Copy every line of the records below that holds the word "curl".
# # # # #
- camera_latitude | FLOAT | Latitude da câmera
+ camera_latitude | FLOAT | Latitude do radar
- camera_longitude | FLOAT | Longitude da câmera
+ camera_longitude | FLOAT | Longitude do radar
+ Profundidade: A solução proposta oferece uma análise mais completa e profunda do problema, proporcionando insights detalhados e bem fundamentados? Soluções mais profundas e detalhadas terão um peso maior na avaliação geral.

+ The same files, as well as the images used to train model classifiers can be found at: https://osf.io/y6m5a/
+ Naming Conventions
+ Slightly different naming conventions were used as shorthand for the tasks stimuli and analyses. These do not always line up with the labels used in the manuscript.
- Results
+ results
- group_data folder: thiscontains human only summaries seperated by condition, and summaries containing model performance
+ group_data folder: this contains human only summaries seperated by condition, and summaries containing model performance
# # # # #
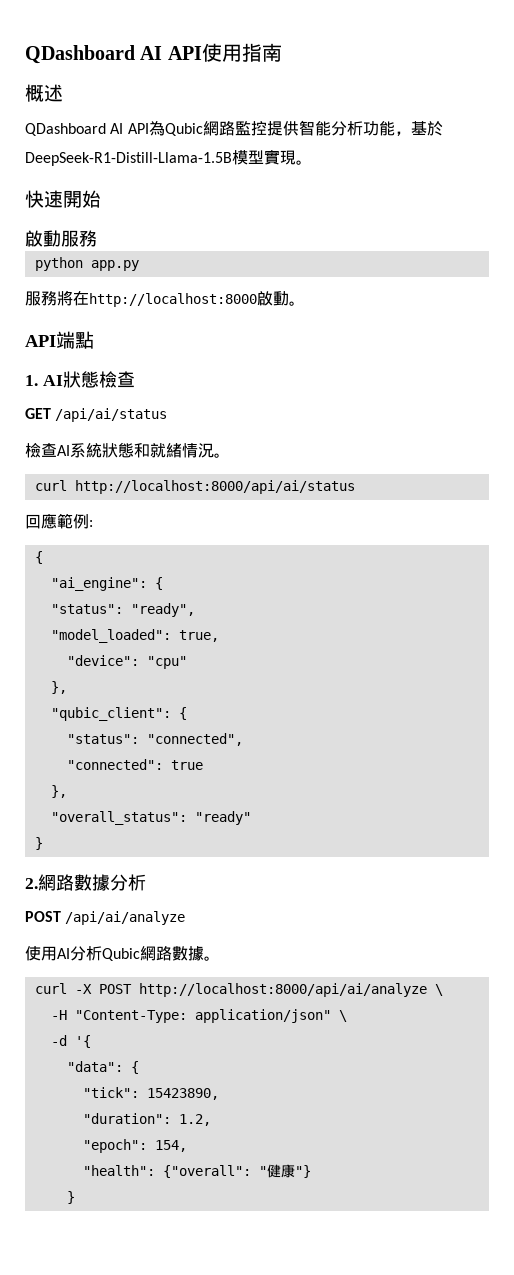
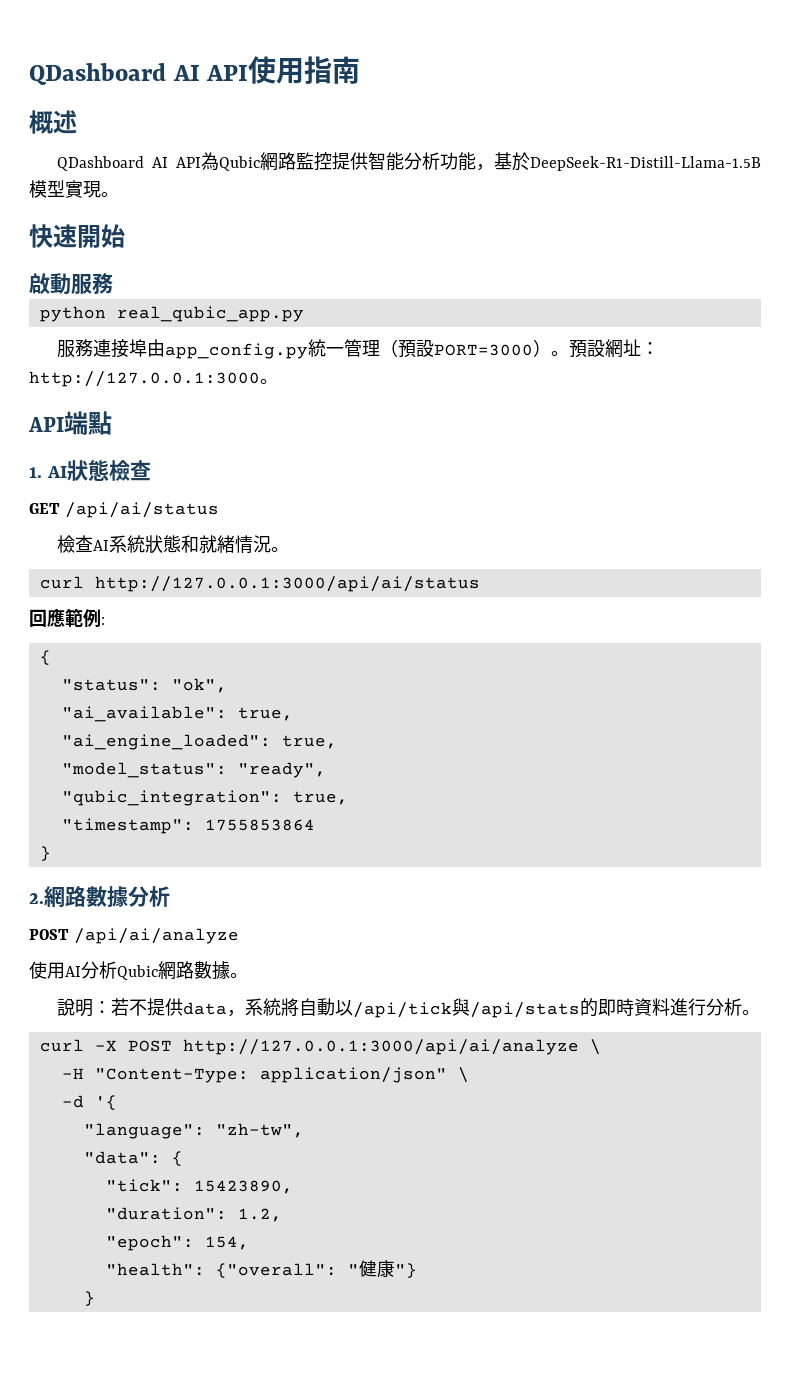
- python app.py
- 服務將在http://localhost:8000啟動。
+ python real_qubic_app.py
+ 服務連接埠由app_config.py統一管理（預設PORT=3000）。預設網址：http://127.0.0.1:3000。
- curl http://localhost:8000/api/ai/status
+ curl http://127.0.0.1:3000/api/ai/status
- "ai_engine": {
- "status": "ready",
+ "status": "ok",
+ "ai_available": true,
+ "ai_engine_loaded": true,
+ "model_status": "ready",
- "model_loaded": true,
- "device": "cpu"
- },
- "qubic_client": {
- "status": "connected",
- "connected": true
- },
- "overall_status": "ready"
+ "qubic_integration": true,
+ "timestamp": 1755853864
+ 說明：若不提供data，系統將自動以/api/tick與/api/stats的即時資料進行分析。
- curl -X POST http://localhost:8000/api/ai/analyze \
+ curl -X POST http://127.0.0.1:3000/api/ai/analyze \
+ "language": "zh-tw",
# # # # #
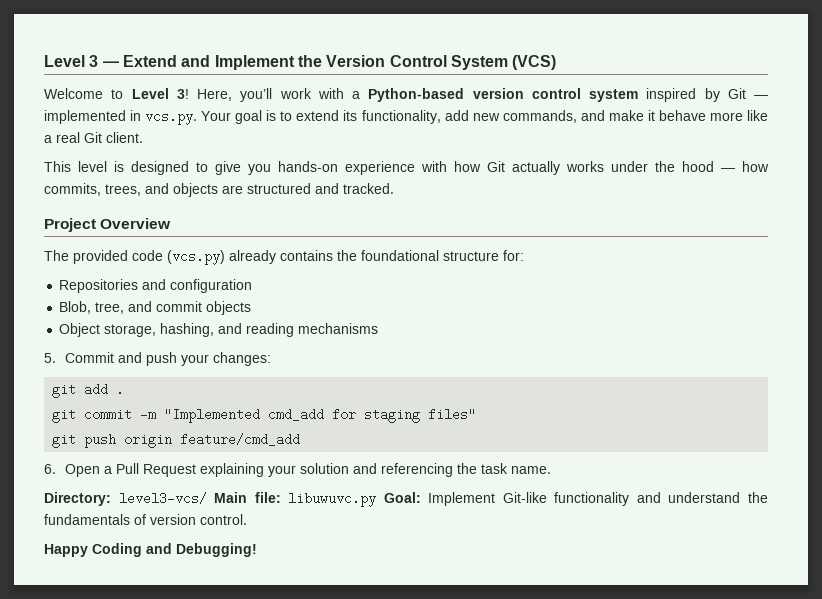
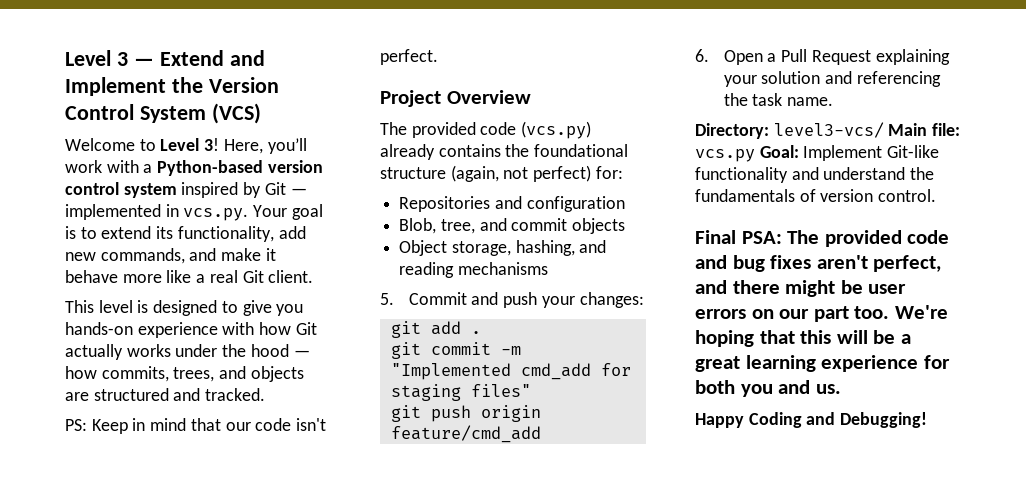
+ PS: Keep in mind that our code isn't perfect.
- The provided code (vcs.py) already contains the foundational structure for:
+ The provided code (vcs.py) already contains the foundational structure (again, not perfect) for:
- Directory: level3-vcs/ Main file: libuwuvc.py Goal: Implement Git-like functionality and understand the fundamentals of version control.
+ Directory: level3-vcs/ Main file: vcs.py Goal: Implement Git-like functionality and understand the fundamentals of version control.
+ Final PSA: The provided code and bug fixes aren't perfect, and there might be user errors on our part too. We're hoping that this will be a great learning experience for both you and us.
# # # # #
Answer section:
- curl http://localhost:8000/api/ai/status
+ curl http://127.0.0.1:3000/api/ai/status
- curl -X POST http://localhost:8000/api/ai/analyze \
+ curl -X POST http://127.0.0.1:3000/api/ai/analyze \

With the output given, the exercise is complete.